Please repeat exactly the lines below from the one containing "[294,325,504,340] list of" down to the one containing "(327, 487) none -> [81,681,144,692] booleans", both included, and nothing else.
* * *
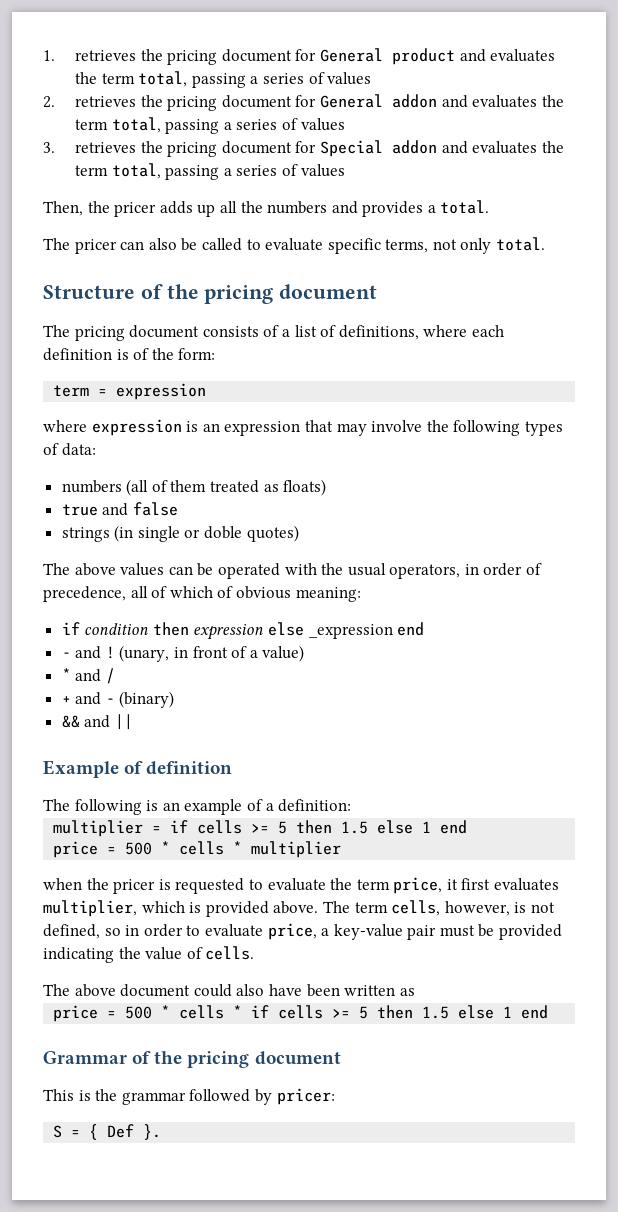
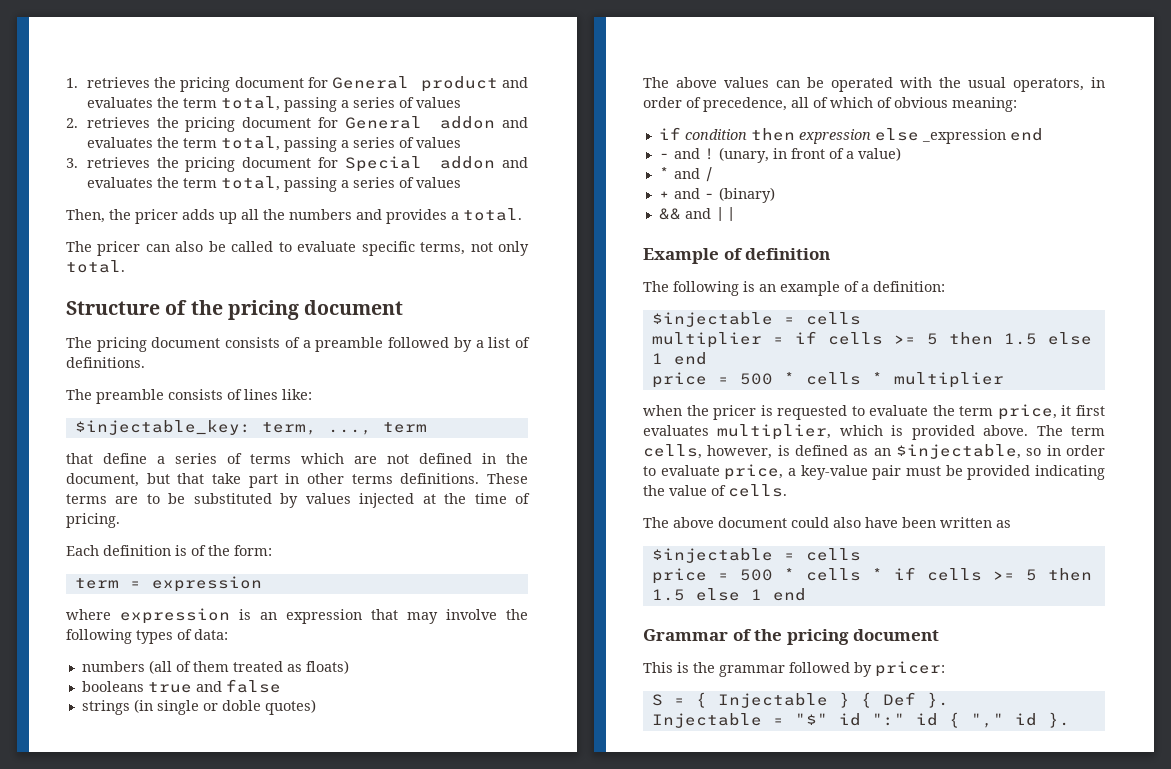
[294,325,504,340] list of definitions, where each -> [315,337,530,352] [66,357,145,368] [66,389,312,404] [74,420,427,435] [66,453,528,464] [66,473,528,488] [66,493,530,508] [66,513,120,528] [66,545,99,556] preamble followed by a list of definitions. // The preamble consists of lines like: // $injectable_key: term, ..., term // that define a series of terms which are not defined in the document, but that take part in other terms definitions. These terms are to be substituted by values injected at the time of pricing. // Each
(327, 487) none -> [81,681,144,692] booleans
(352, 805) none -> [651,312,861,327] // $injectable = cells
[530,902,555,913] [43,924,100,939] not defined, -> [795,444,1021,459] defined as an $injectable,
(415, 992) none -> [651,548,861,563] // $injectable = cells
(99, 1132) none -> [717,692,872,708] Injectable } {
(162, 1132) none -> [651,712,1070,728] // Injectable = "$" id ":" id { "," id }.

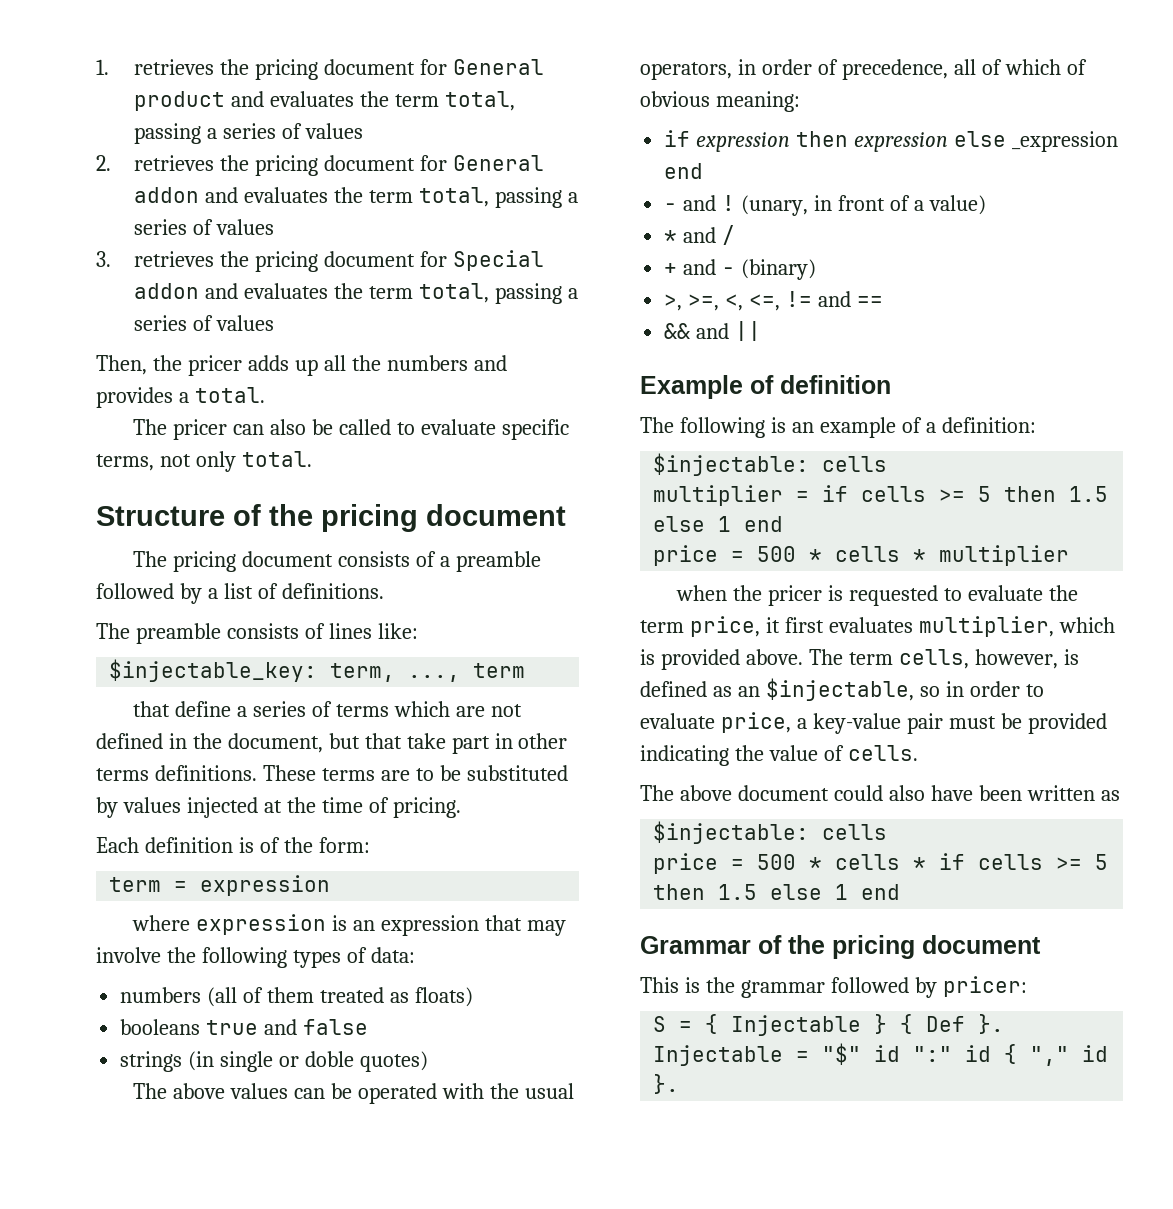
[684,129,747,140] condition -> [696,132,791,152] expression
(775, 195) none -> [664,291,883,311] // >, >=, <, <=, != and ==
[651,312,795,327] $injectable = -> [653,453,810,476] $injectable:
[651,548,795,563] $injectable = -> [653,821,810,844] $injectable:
* * *
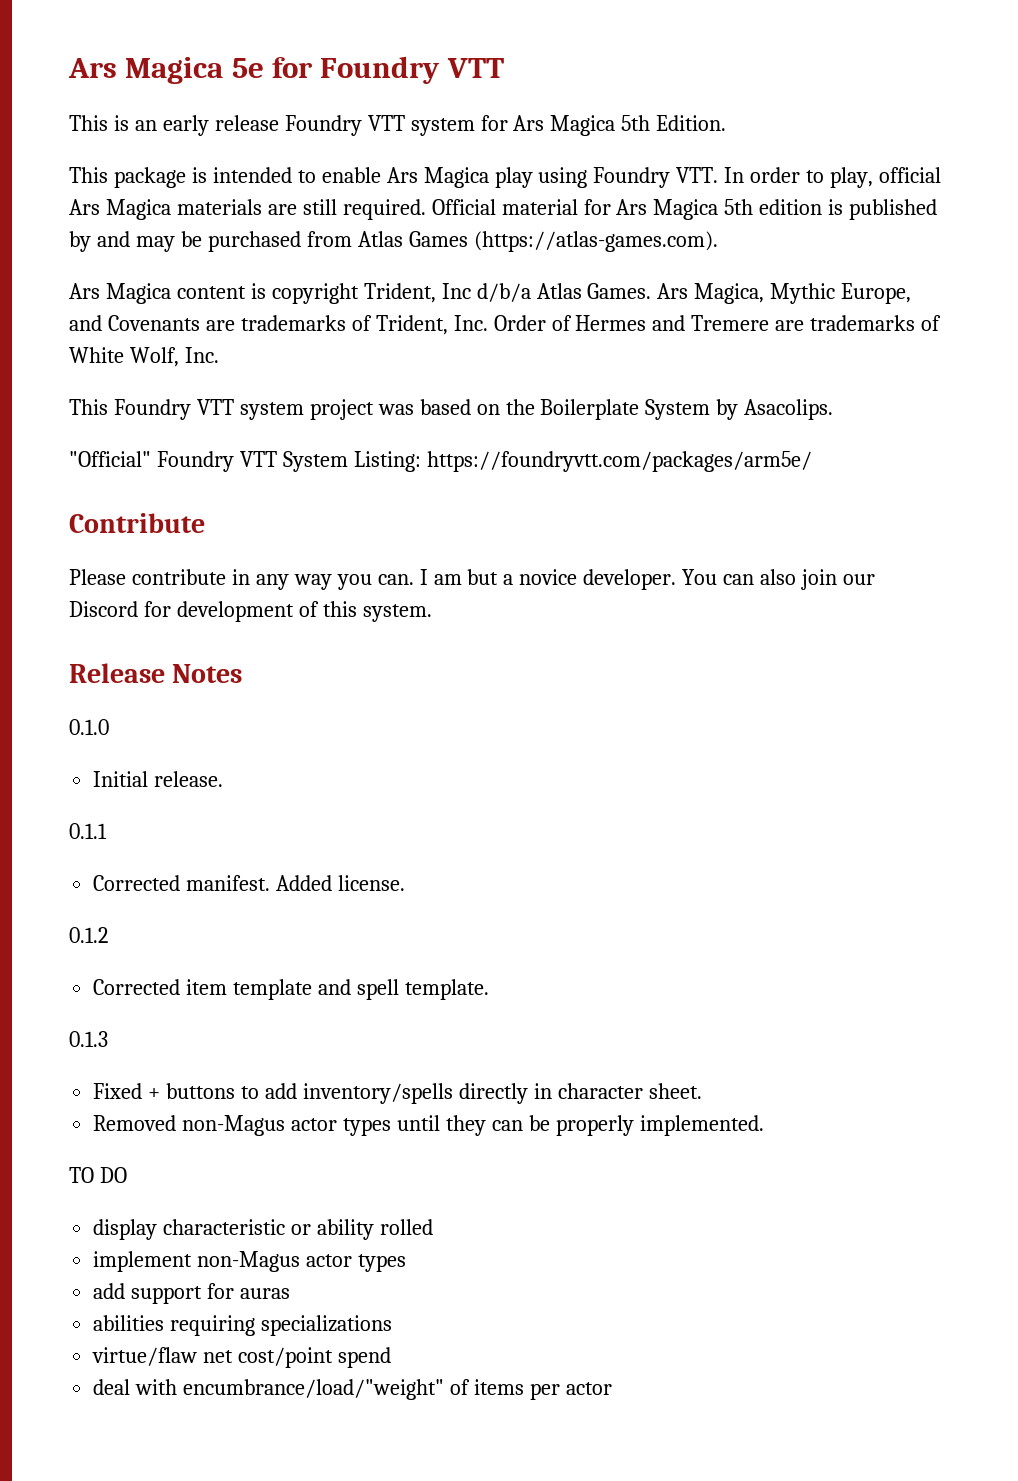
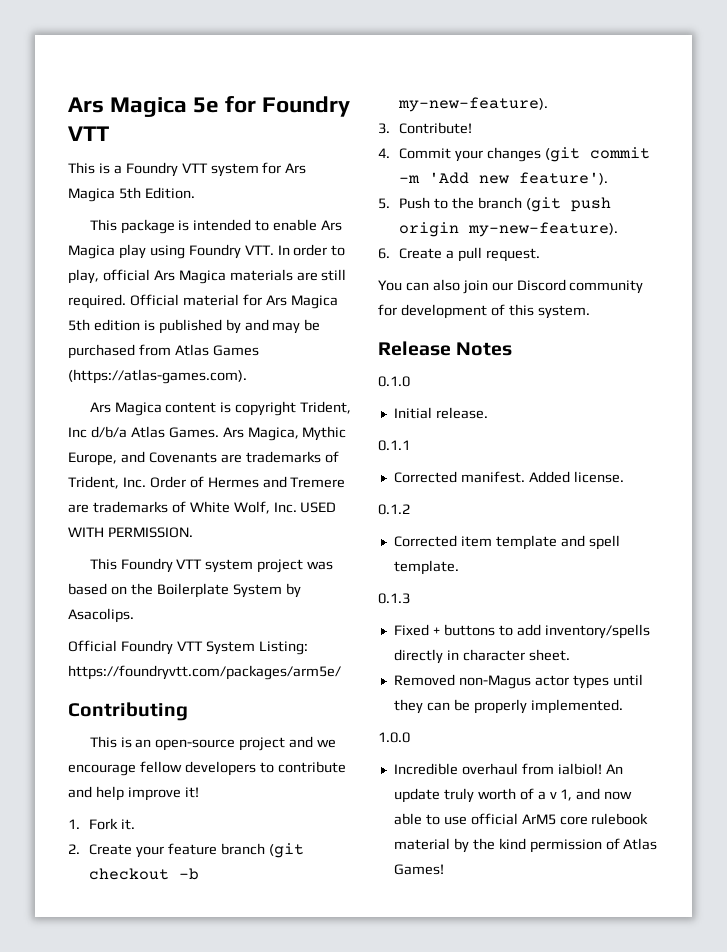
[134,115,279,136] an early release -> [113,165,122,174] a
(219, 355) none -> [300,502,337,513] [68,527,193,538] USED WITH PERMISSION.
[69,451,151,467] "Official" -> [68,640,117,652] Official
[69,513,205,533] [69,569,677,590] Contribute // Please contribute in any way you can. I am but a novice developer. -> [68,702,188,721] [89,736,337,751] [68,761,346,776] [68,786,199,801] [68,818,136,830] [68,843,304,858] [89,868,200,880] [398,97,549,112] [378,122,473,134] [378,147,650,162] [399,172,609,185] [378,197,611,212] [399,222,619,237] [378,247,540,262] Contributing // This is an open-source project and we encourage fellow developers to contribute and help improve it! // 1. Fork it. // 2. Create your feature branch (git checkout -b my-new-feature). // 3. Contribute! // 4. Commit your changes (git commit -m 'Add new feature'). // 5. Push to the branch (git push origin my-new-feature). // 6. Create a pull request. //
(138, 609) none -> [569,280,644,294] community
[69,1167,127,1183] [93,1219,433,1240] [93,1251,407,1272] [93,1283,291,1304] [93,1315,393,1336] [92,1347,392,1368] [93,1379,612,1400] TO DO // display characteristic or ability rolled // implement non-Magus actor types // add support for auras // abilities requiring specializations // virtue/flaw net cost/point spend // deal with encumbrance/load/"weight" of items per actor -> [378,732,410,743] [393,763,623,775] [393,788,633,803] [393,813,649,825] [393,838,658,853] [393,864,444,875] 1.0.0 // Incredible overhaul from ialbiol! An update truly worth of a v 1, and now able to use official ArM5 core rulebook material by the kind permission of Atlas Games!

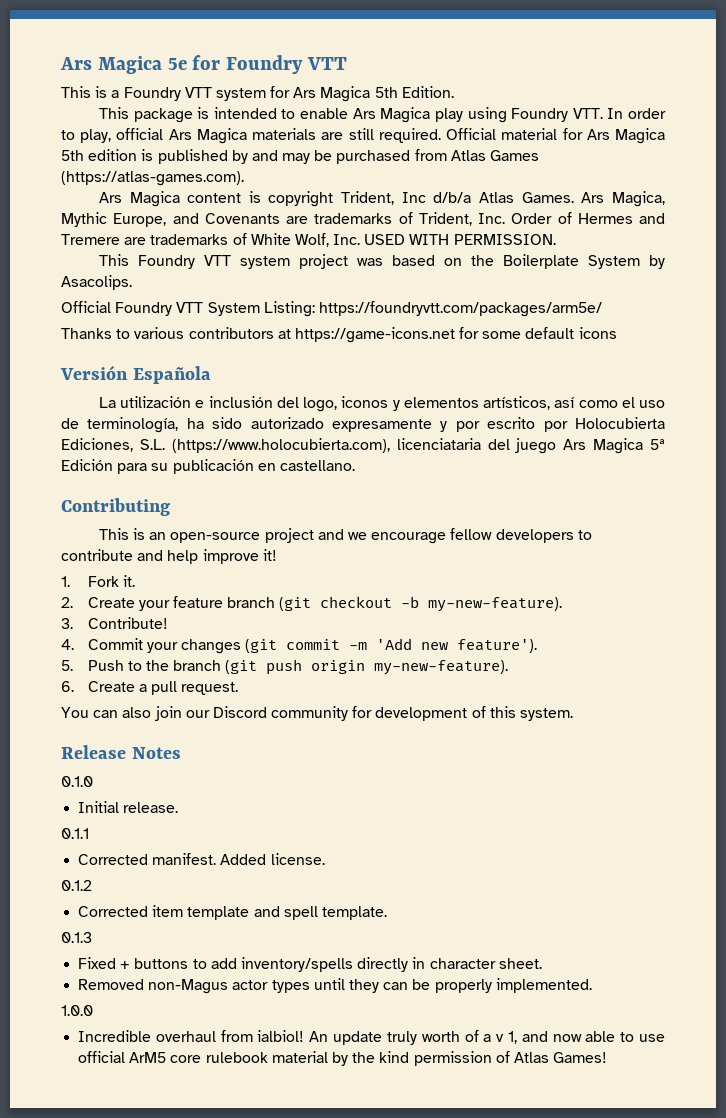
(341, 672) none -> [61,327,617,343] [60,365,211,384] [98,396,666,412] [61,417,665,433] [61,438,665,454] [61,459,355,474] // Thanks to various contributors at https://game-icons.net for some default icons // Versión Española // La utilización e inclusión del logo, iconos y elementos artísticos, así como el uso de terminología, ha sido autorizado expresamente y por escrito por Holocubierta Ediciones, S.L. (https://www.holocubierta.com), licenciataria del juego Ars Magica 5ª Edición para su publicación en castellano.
* * *
■ OUTPUT FOR THIS TASK ■
[294,325,504,340] list of definitions, where each -> [315,337,530,352] [66,357,145,368] [66,389,312,404] [74,420,427,435] [66,453,528,464] [66,473,528,488] [66,493,530,508] [66,513,120,528] [66,545,99,556] preamble followed by a list of definitions. // The preamble consists of lines like: // $injectable_key: term, ..., term // that define a series of terms which are not defined in the document, but that take part in other terms definitions. These terms are to be substituted by values injected at the time of pricing. // Each
(327, 487) none -> [81,681,144,692] booleans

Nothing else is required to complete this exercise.